I’ve taken a break from the blog for too long! Time to update some on current work. We’re doing a final push on the video.js-based frontend media player for MediaWiki’s TimedMediaHandler, with some new user interface bits, better mobile support, and laying the foundation for smoother streaming in the future.
Among other things, I’m doing some cleanup on the AudioFeeder component in the ogv.js codec shim, which is still used in Safari on iOS devices and older Macs.
This abstracts a digital sound output channel with an append-only buffer, which can be stopped/started, the volume changed, and the current playback position queried.
When I was starting on this work in 2014 or so, Internet Explorer 11 was supported so I needed a Flash backend for IE, and a Web Audio backend for Safari… at the time, the only way to create the endless virtual buffer in Web Audio was using a ScriptProcessorNode, which ran its data-manipulation callback on the main thread. This required a fairly large buffer size for each callback to ensure the browser’s audio thread had data available if the main thread was hung up on drawing a video frame or something.
Fast forward to 2022: IE 11 and Flash are EOL and I’ve been able to drop them from our support matrix. Safari and other browsers still support ScriptProcessorNode, but it’s been officially deprecated for a while in favor of AudioWorklets.
I’ve been meaning to look into upgrading with an AudioWorklet backend but hadn’t had need; however I’m seeing some performance problems with the current code on Safari Technology Preview, especially on my slower 2015 MacBook Pro which doesn’t grok VP9 in hardware so needs the shim. :) Figured it’s worth taking a day or two to see if I can avoid a perf regression on old Macs when the next Safari update comes out.
So first — what’s a worklet?
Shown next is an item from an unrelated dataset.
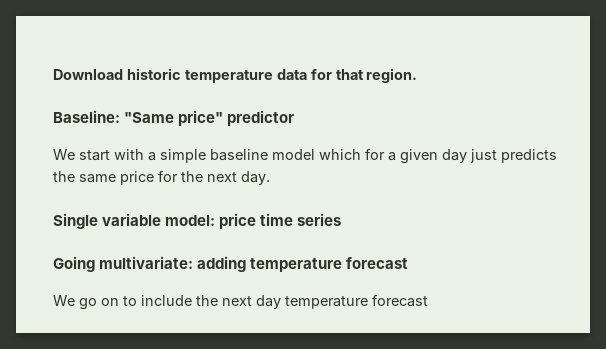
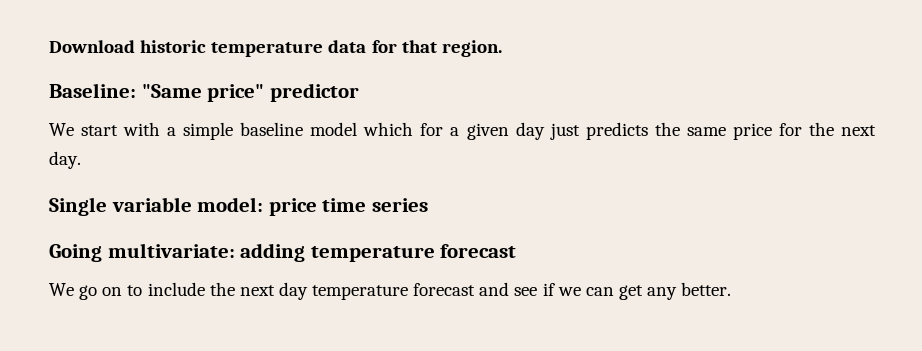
- We go on to include the next day temperature forecast
+ We go on to include the next day temperature forecast and see if we can get any better.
This is an interface that’s being adopted by a few web bits (I think some CSS animation bits are using these too) to have a fairly structured way of loading little scripts into a dedicated worker thread (the worklet) to do specific things off-main-thread that are performance critical (audio, layout, animation).
An AudioWorkletNode hooks into the Web Audio graph, giving something similar to a ScriptProcessorNode but where the processing callback runs in the worklet, on an AudioWorkletProcessor subclass. The processor object has audio-specific stuff like the media time at the start of the buffer, and is given input/output channels to read/write.
For an ever-growing output, we use 0 inputs and 1 output; ideally I can support multichannel audio as well, which I never bothered to do in the old code (for simplicity it downmixed everything to stereo). Because the worklet processors run on a dedicated thread, the data comes in small chunks — by default something like 128 samples — whereas I’d been using like 8192-sample buffers on the main thread! This allows you to have low latency, if you prefer it over a comfy buffer.
Communicating with worker threads traditionally sucks in JavaScript — unless you opt into the new secure stuff for shared memory buffers you have to send asynchronous messages; however those messages can include structured data so it’s easy to send Float32Arrays full of samples around.
The AudioWorkletNode on the main thread gets its own MessagePort, which connects to a fellow MessagePort on the AudioWorkletProcessor in the audio thread, and you can post JS objects back and forth, using the standard “structured clone” algorithm for stripping out local state.
I haven’t quite got it running yet but I think I’m close. ;) On node creation, an initial set of queued buffers are sent in with the setup parameters. When audio starts playing, after the first callback copies out its data it posts some state info back to the main thread, with the audio chunk’s timestamp and the number of samples output so far.
The main thread’s AudioFeeder abstraction can then pair those up to report what timestamp within the data feed is being played now, with compensation for any surprises (like the audio thread missing a callback itself, or a buffer underrun from the main thread causing a delay).
When stopping, instead of just removing the node from the audio graph, I’ve got the main thread sending down a message that notifies the worklet code that it can safely stop, and asking for any remaining data back. This is important if we’ve maintained a healthy buffer of decoded audio; in case we continue playback from the same position, we can pass the buffers back into the new worklet node.
I kinda like the interface now that I’m digging in it. Should work… Either tonight or tomorrow hope to sort that out and get ogv.js updated in-tree again in TMH.